── INFORMATION
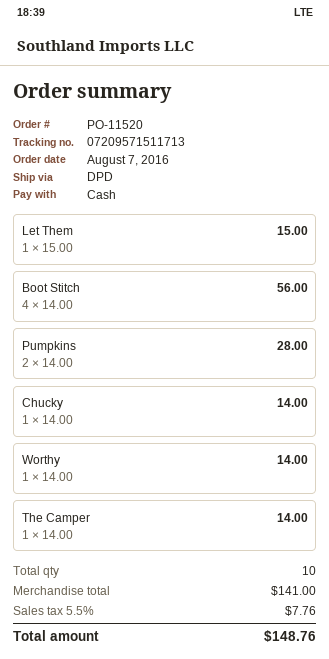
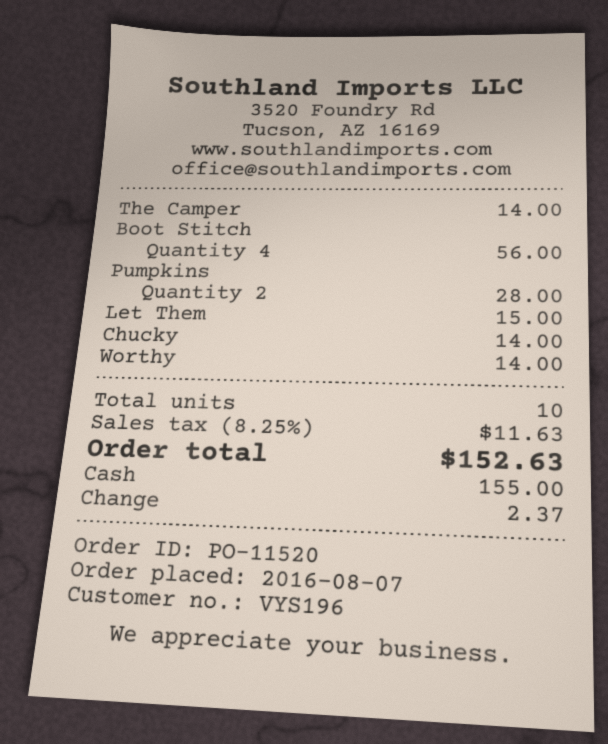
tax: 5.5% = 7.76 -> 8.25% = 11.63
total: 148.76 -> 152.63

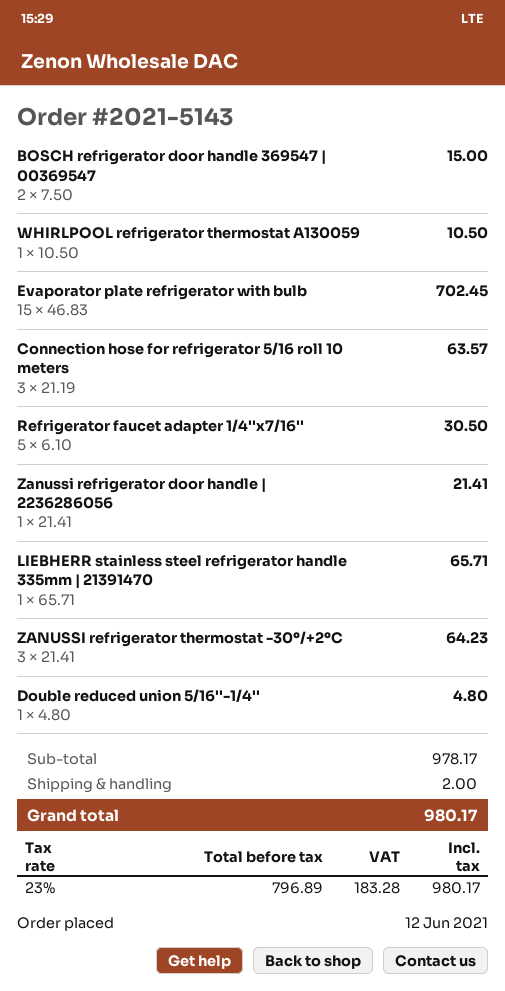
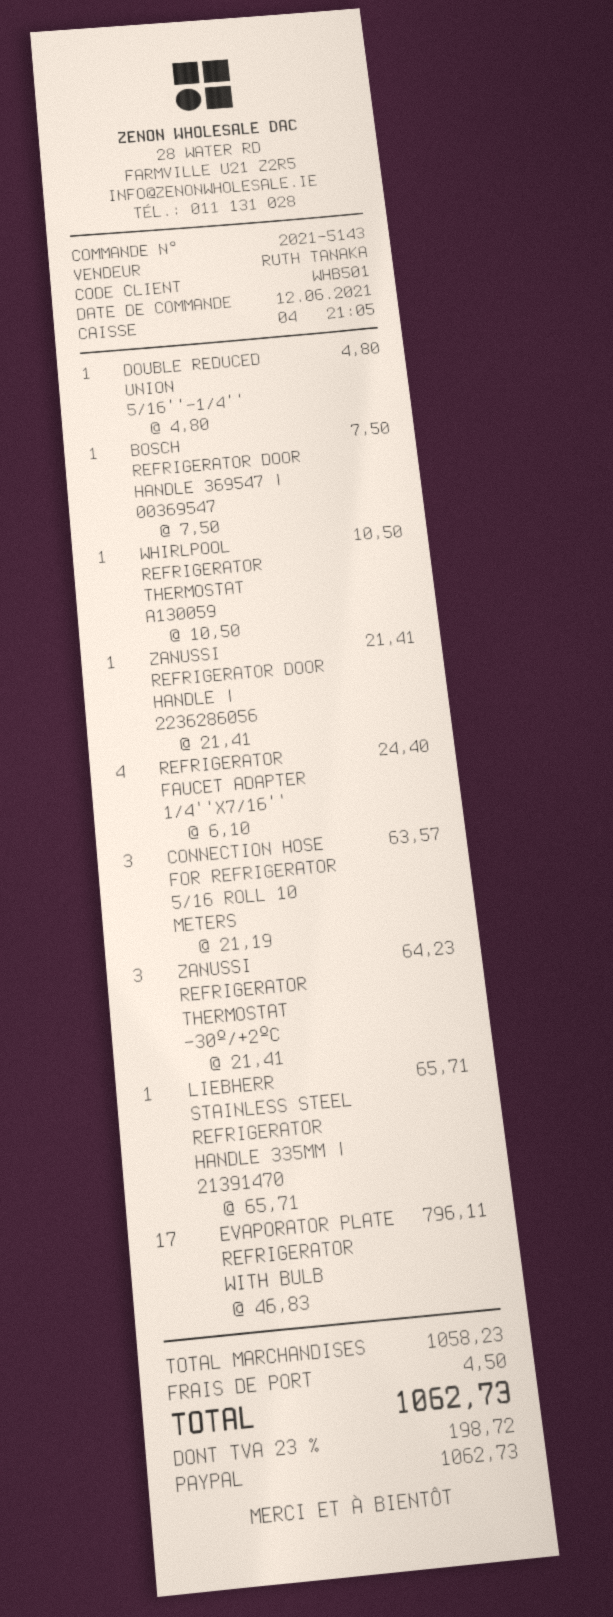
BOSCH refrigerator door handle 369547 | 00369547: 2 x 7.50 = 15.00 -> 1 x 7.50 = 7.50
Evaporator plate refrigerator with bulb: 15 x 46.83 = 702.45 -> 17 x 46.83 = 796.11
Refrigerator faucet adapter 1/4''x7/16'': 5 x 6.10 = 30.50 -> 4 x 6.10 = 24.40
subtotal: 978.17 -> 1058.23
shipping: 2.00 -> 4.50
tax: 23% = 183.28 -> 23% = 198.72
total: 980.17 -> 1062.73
────
ACTION ITEM >> Word for word, restate each line above, minus its pictures.

ANSWER BOX >>
tax: 5.5% = 7.76 -> 8.25% = 11.63
total: 148.76 -> 152.63

BOSCH refrigerator door handle 369547 | 00369547: 2 x 7.50 = 15.00 -> 1 x 7.50 = 7.50
Evaporator plate refrigerator with bulb: 15 x 46.83 = 702.45 -> 17 x 46.83 = 796.11
Refrigerator faucet adapter 1/4''x7/16'': 5 x 6.10 = 30.50 -> 4 x 6.10 = 24.40
subtotal: 978.17 -> 1058.23
shipping: 2.00 -> 4.50
tax: 23% = 183.28 -> 23% = 198.72
total: 980.17 -> 1062.73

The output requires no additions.